El mercado negro apareció en Cuba de forma paralela con la cartilla de racionamiento. Todo el mundo sabe, que en tiempos de crisis, en las capitales siempre es más notoria la escasez de los alimentos que en los pueblos. Unos primos de Gema que vivían en La Habana se dejaban caer por el pueblo una vez al mes. Y no siempre había productos para llevar. Gema pensó que no sería mala idea matar de vez en cuando dos pollos sanos, desollarlos e introducirlos en sus botas. Un poco molesto cuando se va en bicicleta, pero al fin y al cabo era en aras de la solidaridad. Desde que comenzó a poner en práctica su genial idea, todos los miembros de su familia, todos sus vecinos, todos sus amigos, comen pollo. La demanda hizo que la oferta se incrementara, así que en vez de llevar los pollos de vez en cuando, comenzó a transportarlos un día sí y otro también. Ella siente remordimientos, sobretodo, cuando les visita el sacerdote del pueblo que cena en su casa una vez a la semana y el menú es siempre, pollo. Al final le confiesa lo que hace. El sacerdote, un hombre inteligente y de buen comer, le da la absolución. Lo único que cada vez que se sienta a su mesa los domingos por la noche mira a ésta, y le guiña un ojo.
Las maravillosas botas aprendieron a transportar pollos vivos, pollos muertos, huevos, pienso. En el patio de su casa, su padre que era de la opinión que el riesgo es algo intrínseco al quehacer de cada día, habilitó un espacio en el lugar más apartado, para crear una especie de granja en miniatura. Las aves fueron ocupando su lugar en su nueva residencia, a las ponedoras se las separó por medio de una empalizada y vivían allí con el gallo. Más que un gallinero era un harén. Las de ceba y los que no llegaban a gallo eran para el consumo. El gallo resultó un trabajador nato y hubo huevos para repartir, consumir e incubar. Las gallinas cluecas no daban abasto.

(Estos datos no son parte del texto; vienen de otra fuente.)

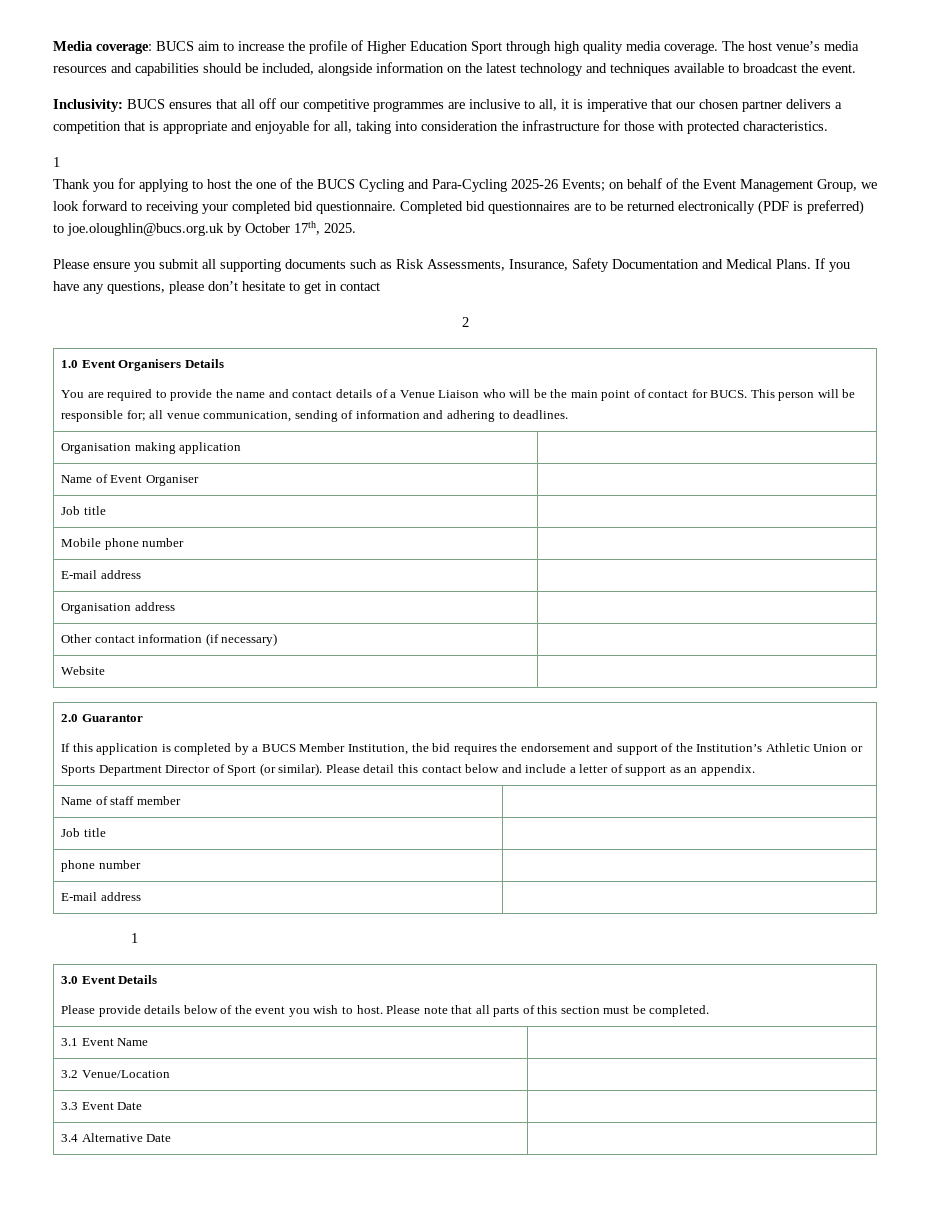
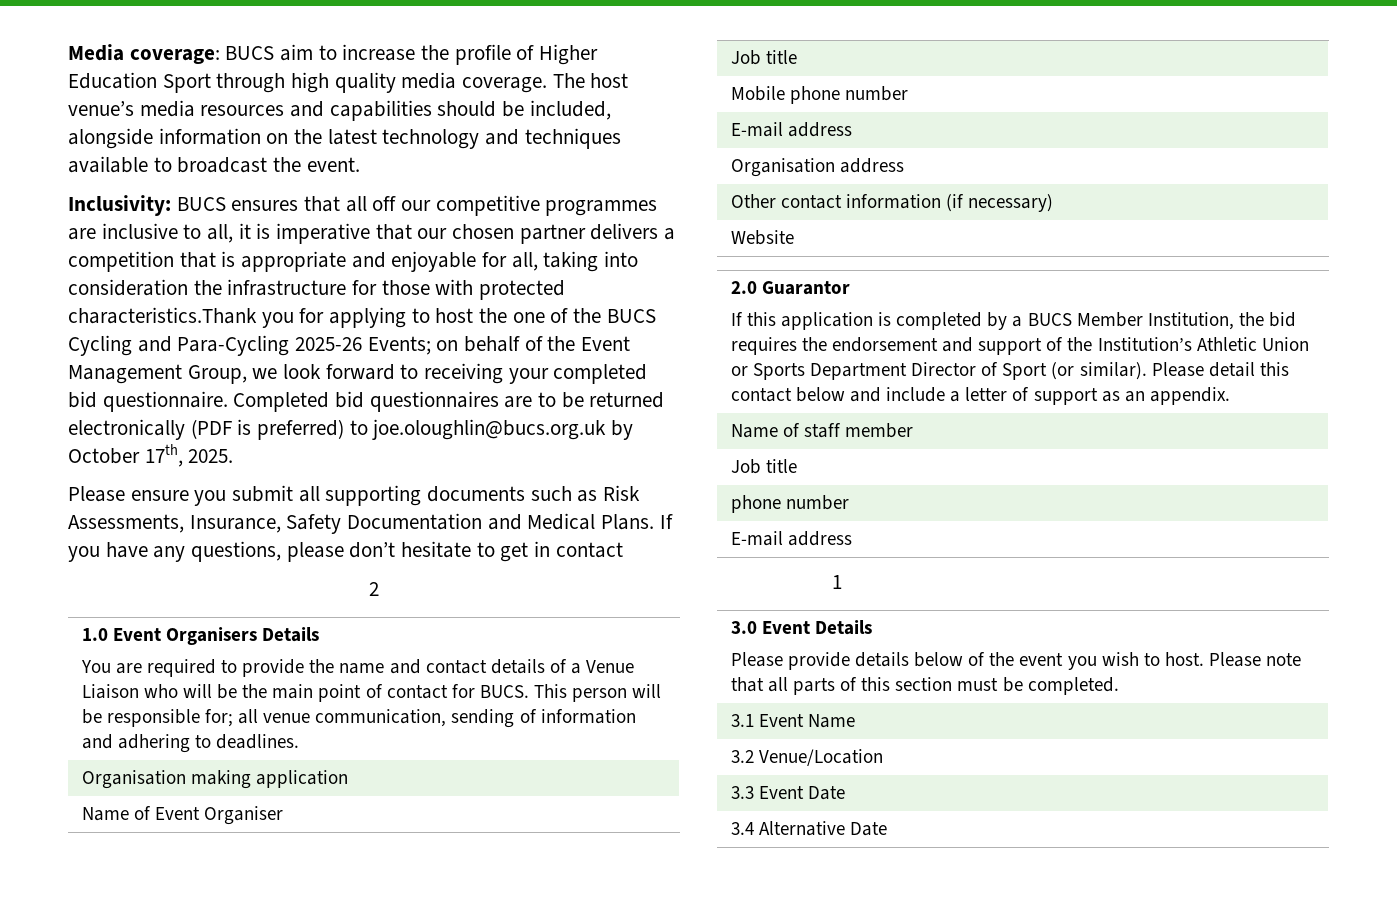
- BUCS ensures that all off our competitive programmes are inclusive to all, it is imperative that our chosen partner delivers a competition that is appropriate and enjoyable for all, taking into consideration the infrastructure for those with protected characteristics.
- 1
- Thank you for applying to host the one of the BUCS Cycling and Para-Cycling 2025-26 Events;
+ BUCS ensures that all off our competitive programmes are inclusive to all, it is imperative that our chosen partner delivers a competition that is appropriate and enjoyable for all, taking into consideration the infrastructure for those with protected characteristics.Thank you for applying to host the one of the BUCS Cycling and Para-Cycling 2025-26 Events;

Aquellos amigos que por una razón u otra tenían un excedente de café, tabaco, arroz, frijoles negros, leche condensada, leche de vaca, lo canjeaban por pollos o huevos. Todo ello con la mayor discreción ya que no era conveniente para ninguna de las partes que se enterase el Comité de Defensa del barrio, al menos de forma oficial.

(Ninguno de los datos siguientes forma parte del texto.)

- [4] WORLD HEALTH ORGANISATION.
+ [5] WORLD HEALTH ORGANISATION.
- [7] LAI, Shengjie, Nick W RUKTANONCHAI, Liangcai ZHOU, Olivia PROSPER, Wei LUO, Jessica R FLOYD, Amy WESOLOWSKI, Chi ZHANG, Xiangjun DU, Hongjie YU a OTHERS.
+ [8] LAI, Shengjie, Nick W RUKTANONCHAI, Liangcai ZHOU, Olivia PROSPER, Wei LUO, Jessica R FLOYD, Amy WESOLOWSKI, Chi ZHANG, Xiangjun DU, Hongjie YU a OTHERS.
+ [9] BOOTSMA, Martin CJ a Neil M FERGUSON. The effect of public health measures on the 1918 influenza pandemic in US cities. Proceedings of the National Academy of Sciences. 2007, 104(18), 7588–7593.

Se guardaban las apariencias aunque de vez en cuando hasta la familia de los revolucionarios comían pollo y es que el hambre hace extraños compañeros de mesa. Un vecino muy mañoso, de los que degustaban pollo, puso todo su empeño en construir una incubadora con el termostato de una plancha y lo logró. Colocó una docena de huevos que era lo que cabía en dicho artefacto y a esperar. El día programado para que los pollitos rompieran los huevos se reunieron los amigos junto con el inventor y los resultados fueron asombrosos. Poco a poco fueron asomando doce cabecitas amarillas y veinticuatro ojos que miraban con asombro a la concurrencia. Un gran aplauso les sobresaltó pero todos crecieron sanos y fueron comidos a su debido tiempo.
A Gema le llegó la hora de partir. La experiencia avícola duró veintidós meses, dieciséis días y cuatro horas.